I am someone that couldn't have done it alone. I would have had a very difficult time. If you don't have a good relationship with your mom or she isn't able to help, I would greatly suggest a post-partum doula, just based on my experience. You might be able to do it on your own, though. In my opinion, those first couple of weeks are such a special time. It is so nice to just focus on sleeping, nursing and baby bonding and nothing else. If you have the $$, I would think it is well worth it. Also, this is such a unique time when it's your first. Since you don't have any other little one, you would be able to just focus on her, somethign that you will not be able to do if you have anymore.

I also had church friends bring meals for the first week. That was helpful because as my husband came homee from work, my mom would leave. He wouldn't have to worry about dinner, and we could both spend time with baby or he could give attention to the baby without having to worry about dinner. Plus a fed husband equals a much, much happier husband :)
 
#25 ·
Ideally, you should spend the first 4 weeks doing nothing but resting and nursing your baby, to recover and build a great milk supply. (And with your first, there is slightly more of a chance of this than when you have other small kiddos running around, so try to!!). So if you can arrange for help with basically everything else, that would be best - whether it is pet care, housekeeping, gardening, errand running etc. I say arrange for as much help with these things as you can either afford, or can arrange with helpful friends. Right now, it might be helpful for you to make a list of all of the things you do around the house, so that there is no excuse for hubby to not know what he can be doing. And if a friend asks "what can I do" you don't have to think, you can just look at your list and say - can you go fold all of that laundry, or can you run to the cleaners ? I had the "top 10" list of things I needed my husband to take care for the first couple of months - the things I just couldn't bring my tired self to do - like empty all trash, containers in and out on trash day, scoop the dog poo in yard, and walk them whenever he was home, do not leave even one dish in the sink or I will freak, etc.

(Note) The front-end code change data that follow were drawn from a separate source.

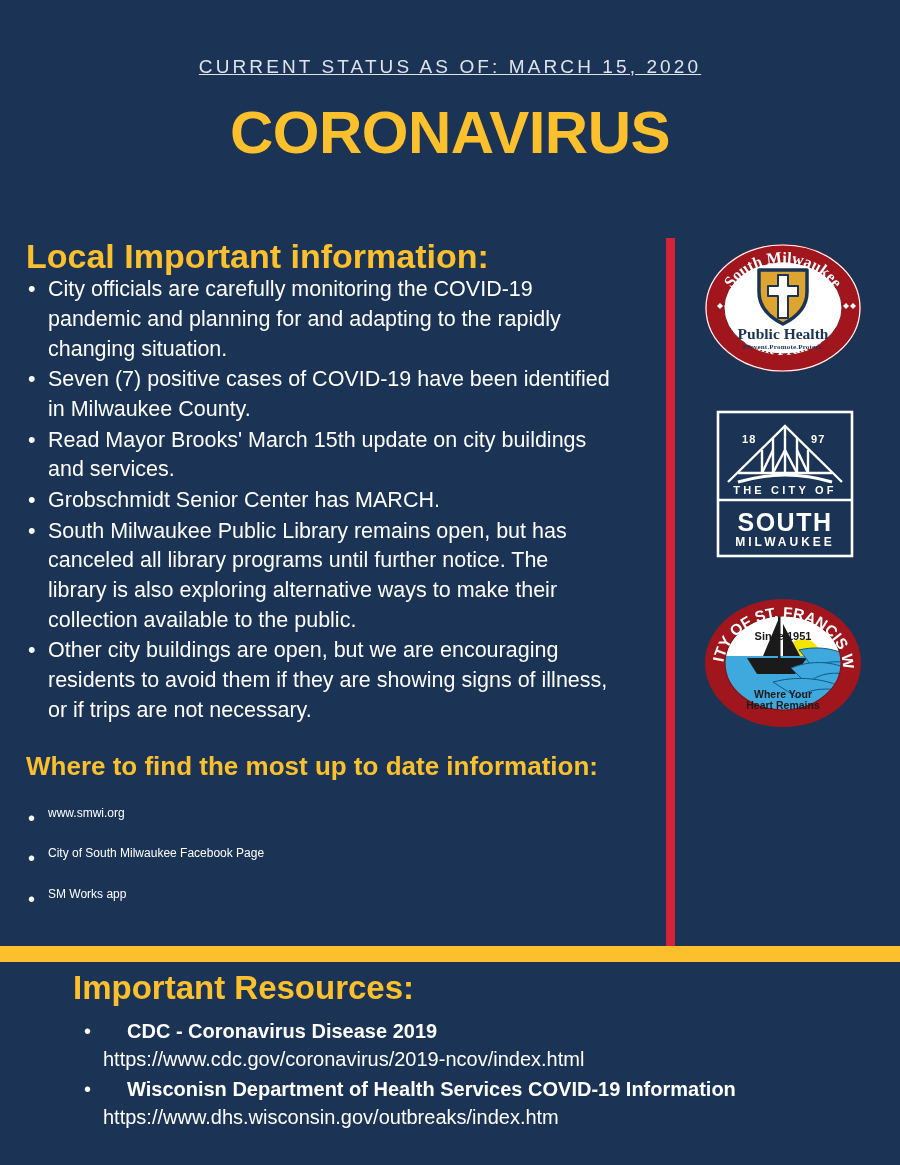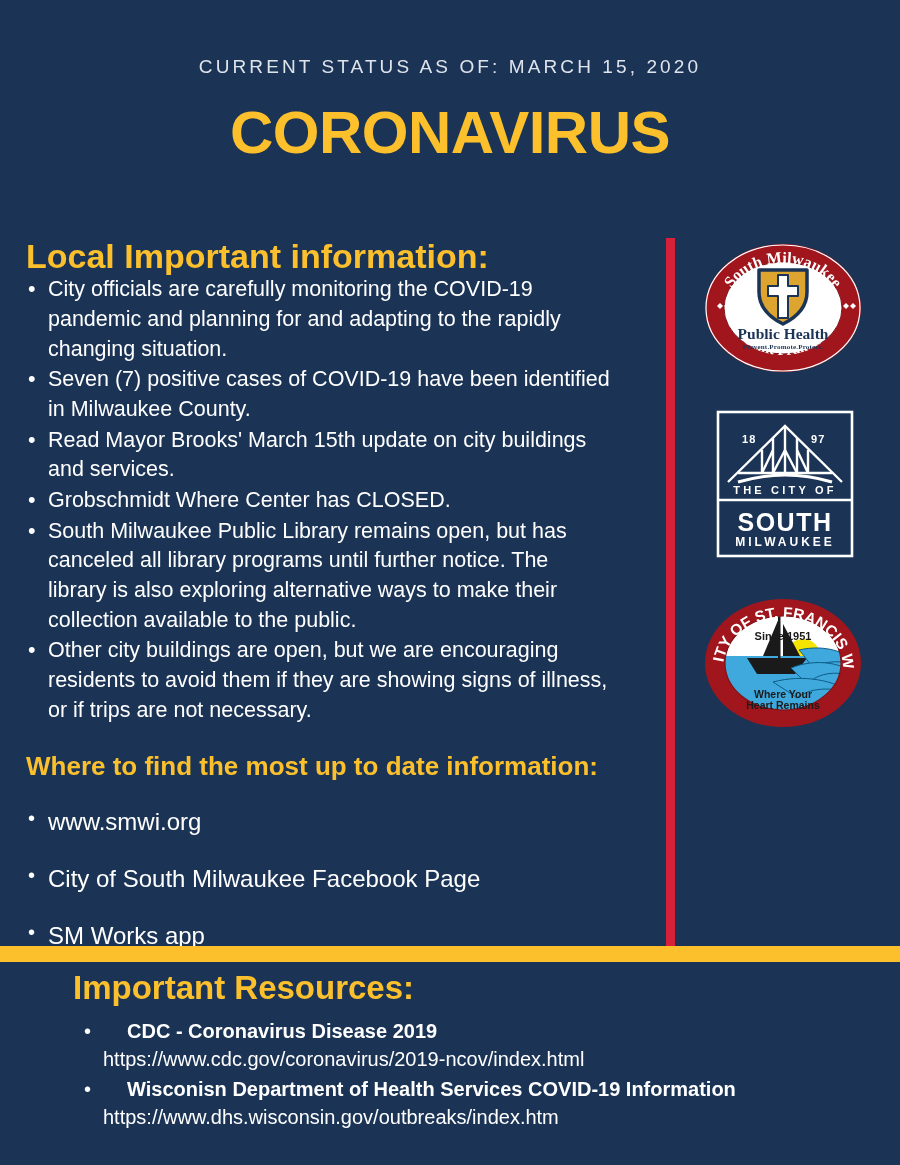"CURRENT STATUS AS OF: MARCH" .status-line { text-decoration: none -> underline }
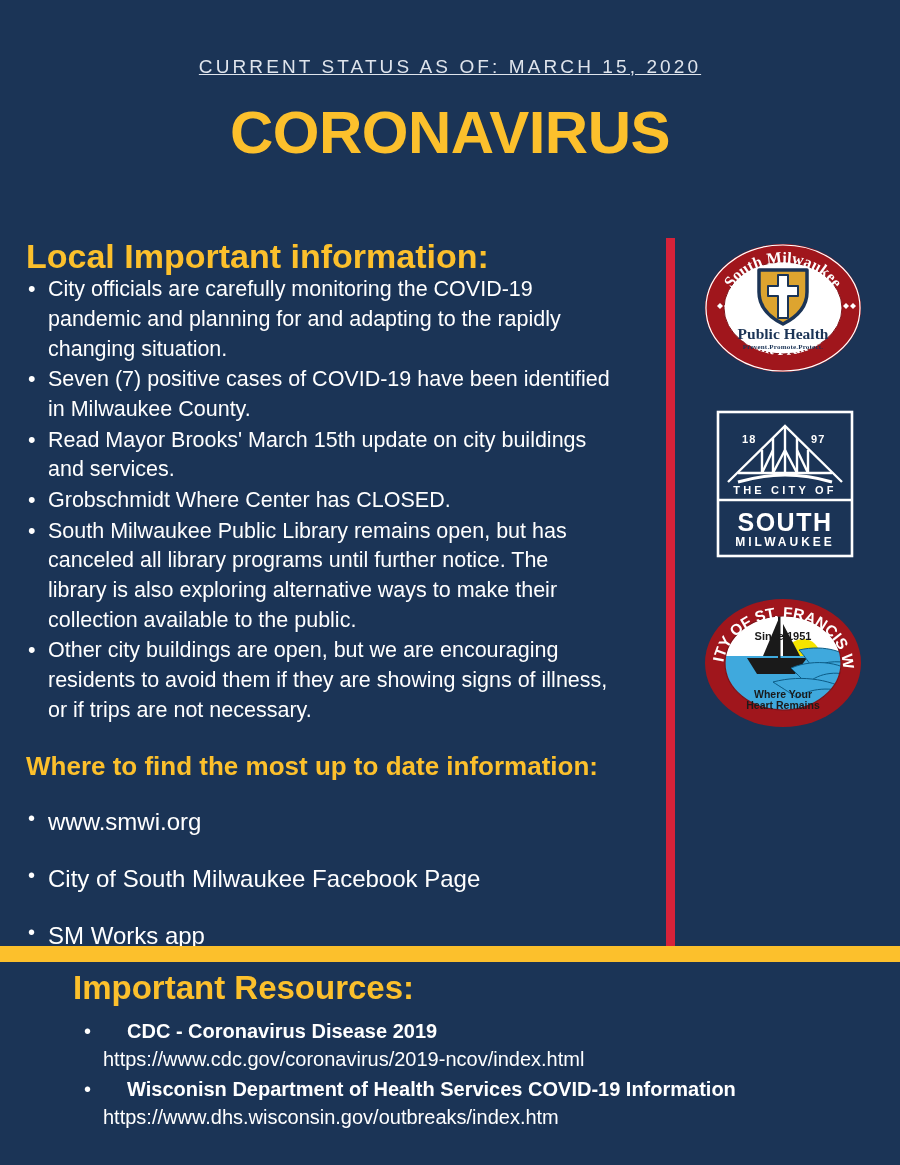"Grobschmidt Where Center has CLOSED." li { text: Where Center has CLOSED -> Senior Center has MARCH }
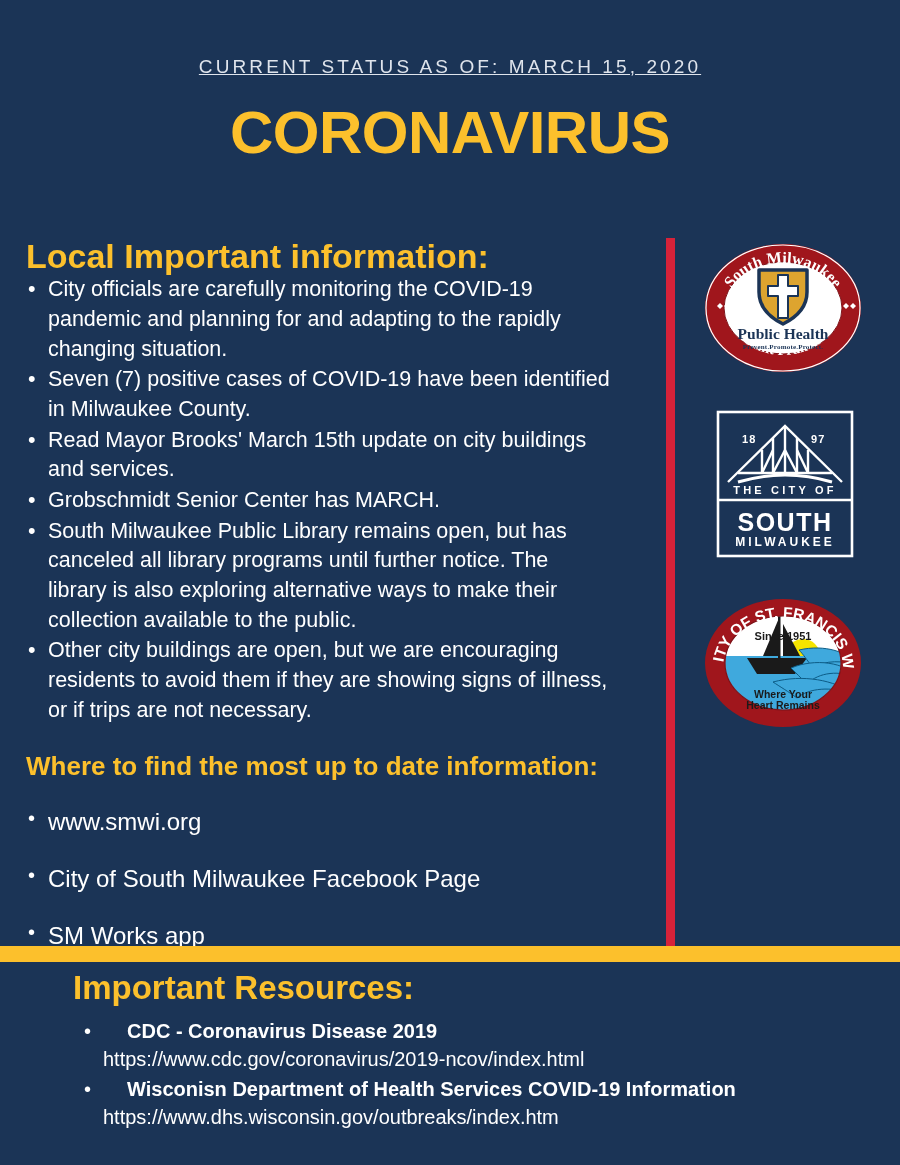"www.smwi.org" ul.links > li { font-size: 24px -> 12px }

I totally agree about "good" help, too. My mom came, but didn't want to do anything but hold the baby, and that was all I wanted to do, too (and what mama SHOULD be doing!), so I would be so angry when I would doze off in the afternoon and come down at 6 and she would say "what do you want to do about dinner?" I plan on making my expectations a lot clearer with the next one.
 
#26 ·
Good help vs any help is certainly another factor. My mother came for 10 days when ds was 8 weeks old. She never changed a diaper (did not want to do modern cloth diapers), she never tried bouncing, rocking ds, he was always handed back to me when he started crying, she cooked once, but I had to chop vegetables, and do the shopping, she never cleaned. I don't mind having guest, I love having guests, but she promised help and I got a houseguest that entertained me and critized most of my parenting and lifestyle choices "you sleep on the floor????" "you co-sleep?" "you clothdiaper?" " you don't have a dryer?" And that from a person, that clothdiapered her first 2 kids and didn't have a washer until the third... Anyhow, I am still a bit disappointed.